● **PROBLEM DESCRIPTION**:
Set down the final stretch of the data, from the line that holds "background: #0f766e ->" through the last line, both included, with pictures left out.

● **Web document revisions**:
+ + +
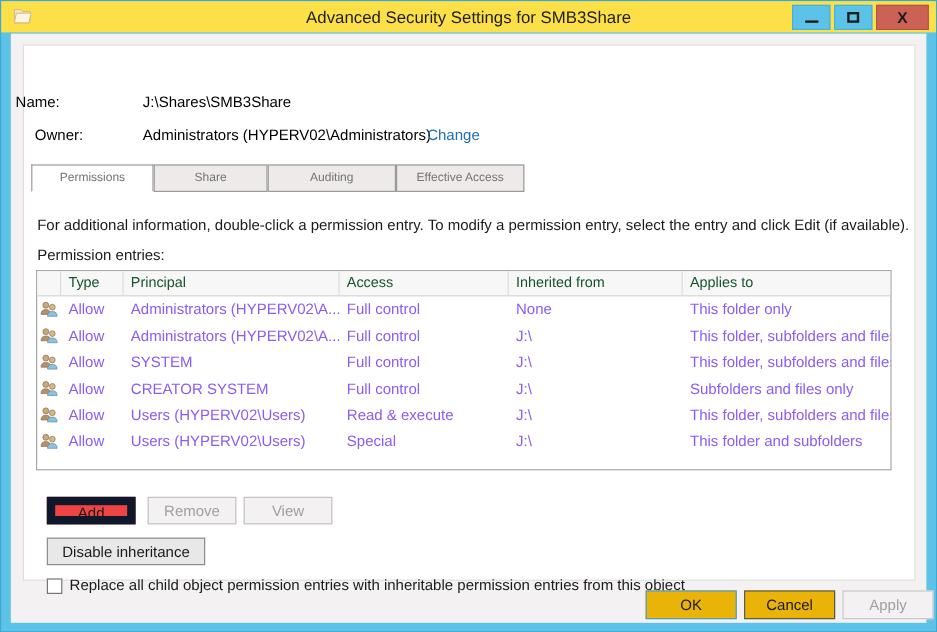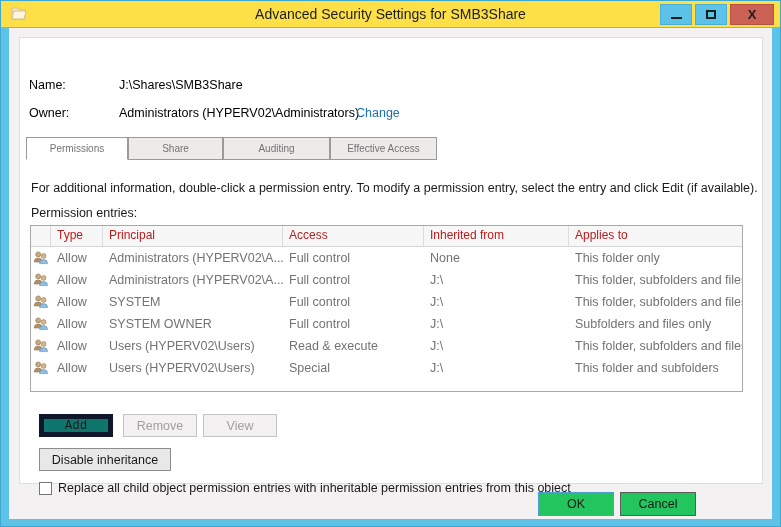"Name:" .lbl-name { left: 20px -> 4px }
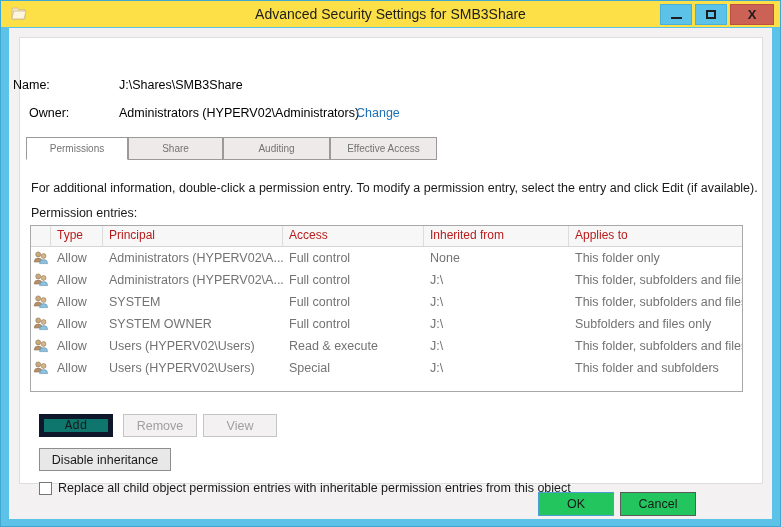"Type" .hcell { color: #b91c1c -> #14532d }
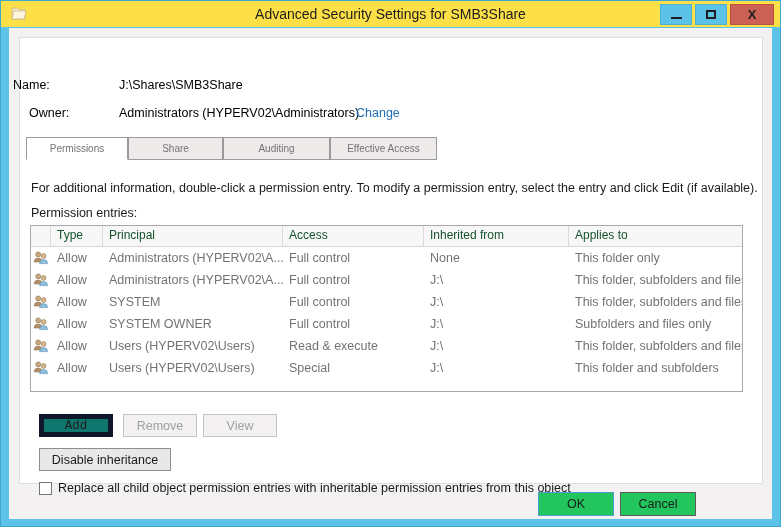"Allow" .cell { color: #737373 -> #8b5cf6 }
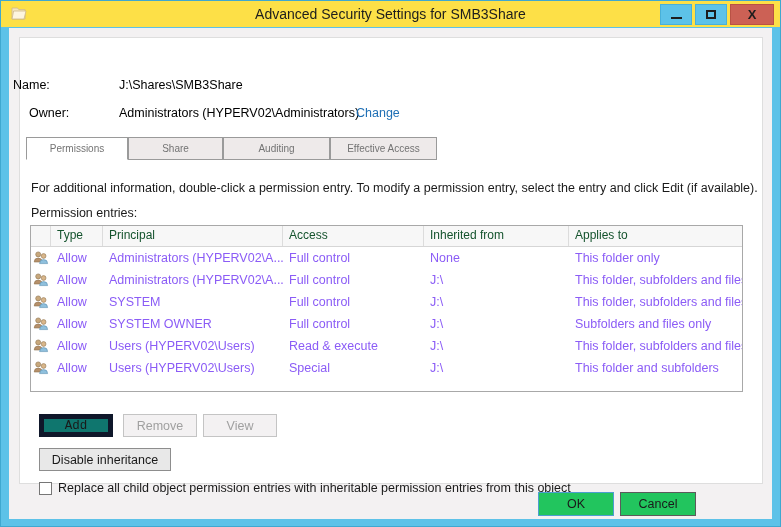"SYSTEM OWNER" div.cell { text: SYSTEM OWNER -> CREATOR SYSTEM }
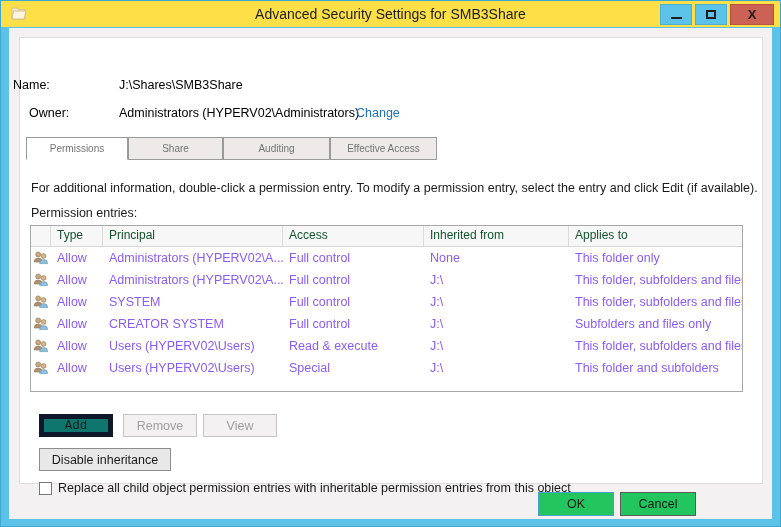"Add" .btn.focused { background: #0f766e -> #ef4444; border: 5px solid #0f172a -> 7px solid #0f172a; font-family: Liberation Mono, monospace -> none }
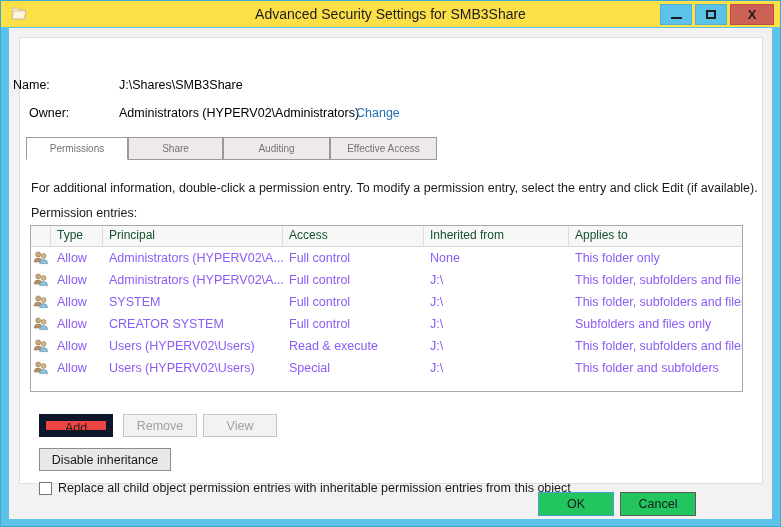"OK" .footer-btn { background: #22c55e -> #eab308 }
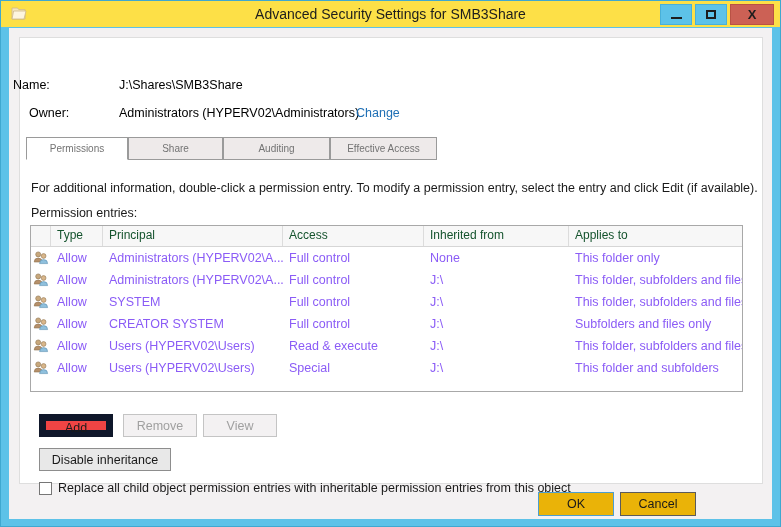"Apply" button.footer-btn { html: none -> <button>Apply</button> }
+ + +
● **TASK RESPONSE**:
"Add" .btn.focused { background: #0f766e -> #ef4444; border: 5px solid #0f172a -> 7px solid #0f172a; font-family: Liberation Mono, monospace -> none }
"OK" .footer-btn { background: #22c55e -> #eab308 }
"Apply" button.footer-btn { html: none -> <button>Apply</button> }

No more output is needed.